WORK INSTRUCTIONS >> Among the records that follow, set down only the lines from the one containing "[604,59,650,72] <your ->" to the one containing "[434,578,463,590] // GUI -> (261, 1065) none", both included, exactly.

RECORDS SUPPLIED >>
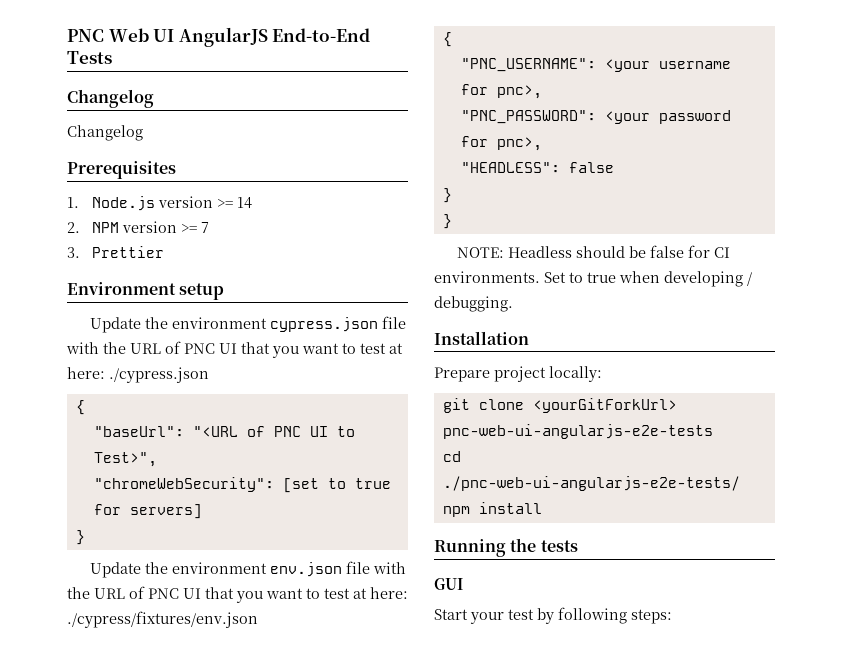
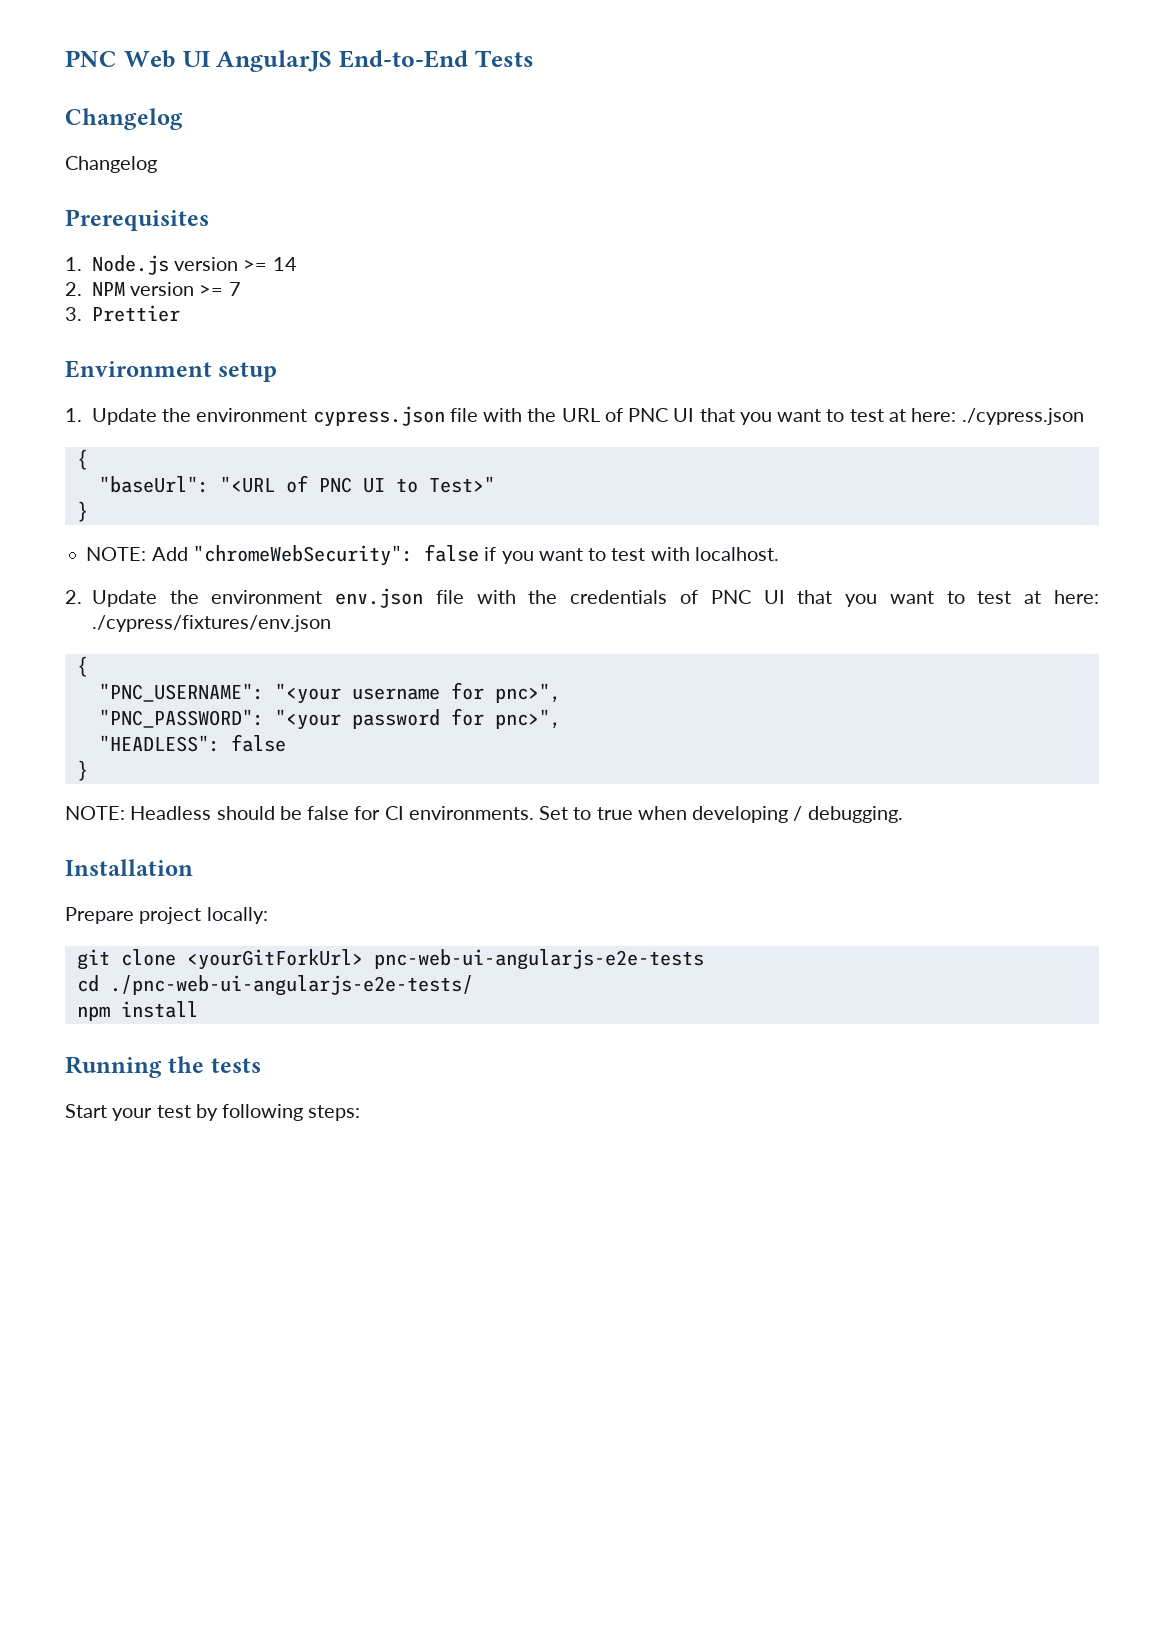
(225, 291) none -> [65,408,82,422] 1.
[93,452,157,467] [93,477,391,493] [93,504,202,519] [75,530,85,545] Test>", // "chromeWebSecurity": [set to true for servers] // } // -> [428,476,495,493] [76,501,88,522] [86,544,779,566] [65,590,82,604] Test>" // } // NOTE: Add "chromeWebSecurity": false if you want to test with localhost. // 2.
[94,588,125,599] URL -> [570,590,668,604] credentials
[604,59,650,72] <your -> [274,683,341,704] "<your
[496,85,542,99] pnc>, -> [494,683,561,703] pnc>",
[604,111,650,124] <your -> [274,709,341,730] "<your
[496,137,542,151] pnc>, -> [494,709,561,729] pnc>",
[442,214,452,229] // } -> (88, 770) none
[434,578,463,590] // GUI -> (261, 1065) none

--

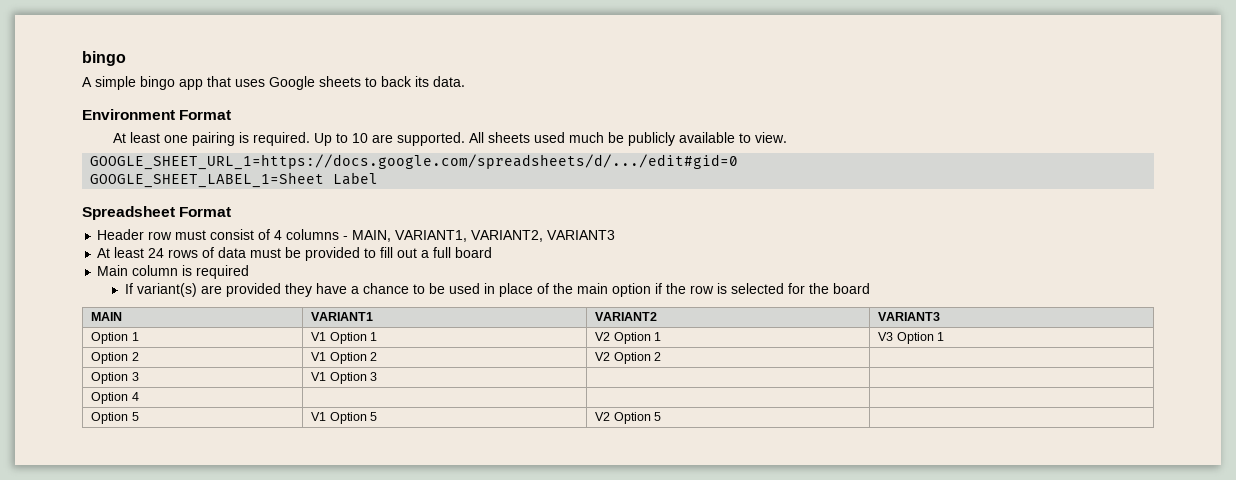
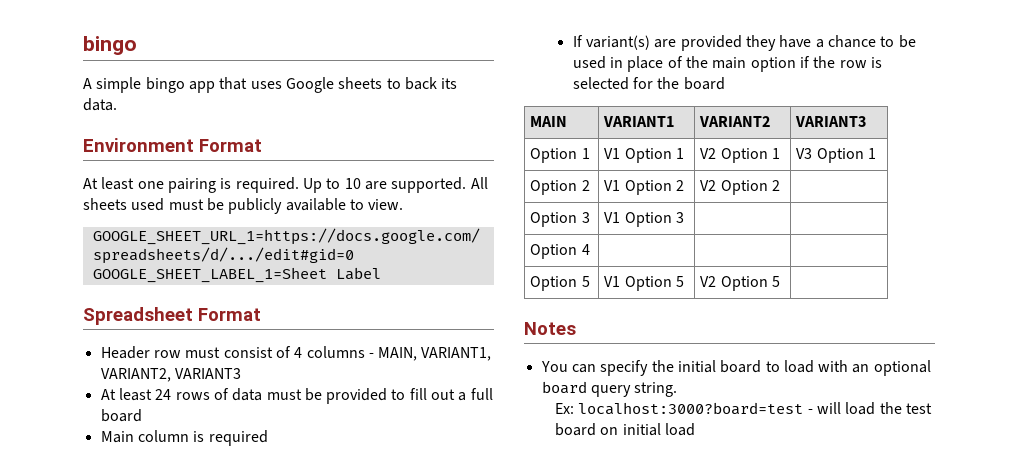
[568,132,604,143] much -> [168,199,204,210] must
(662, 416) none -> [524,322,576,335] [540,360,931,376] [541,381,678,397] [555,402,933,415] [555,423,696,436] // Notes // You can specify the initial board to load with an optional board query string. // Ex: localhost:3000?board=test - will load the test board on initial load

* * *

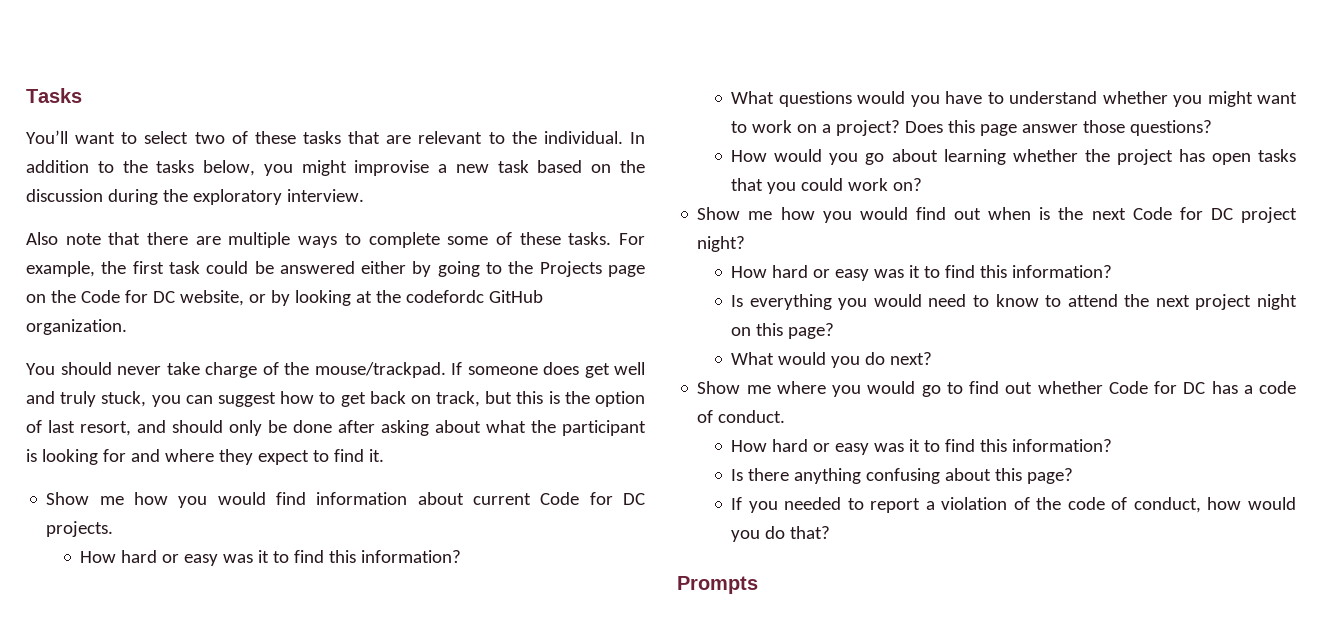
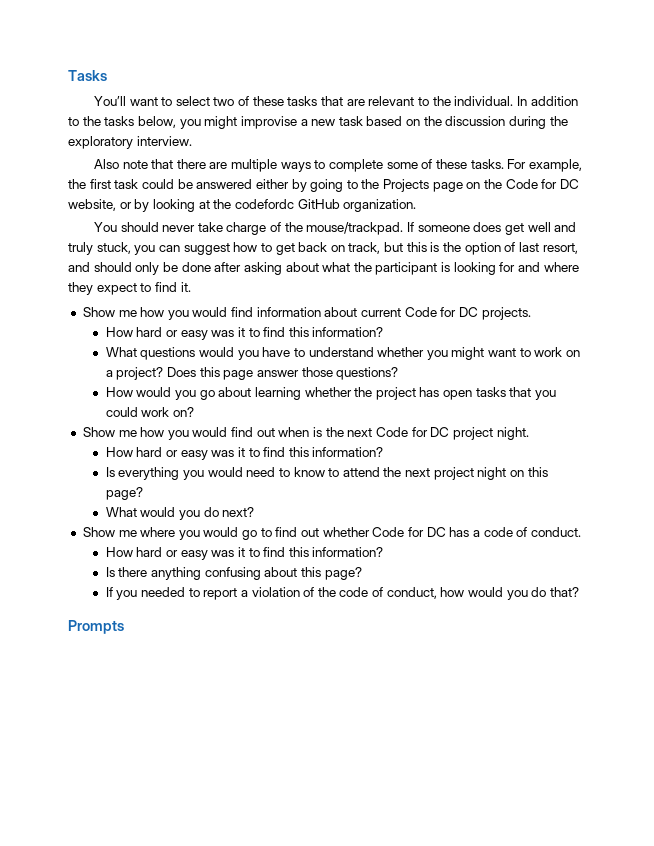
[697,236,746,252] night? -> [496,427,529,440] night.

REPLY >>
[604,59,650,72] <your -> [274,683,341,704] "<your
[496,85,542,99] pnc>, -> [494,683,561,703] pnc>",
[604,111,650,124] <your -> [274,709,341,730] "<your
[496,137,542,151] pnc>, -> [494,709,561,729] pnc>",
[442,214,452,229] // } -> (88, 770) none
[434,578,463,590] // GUI -> (261, 1065) none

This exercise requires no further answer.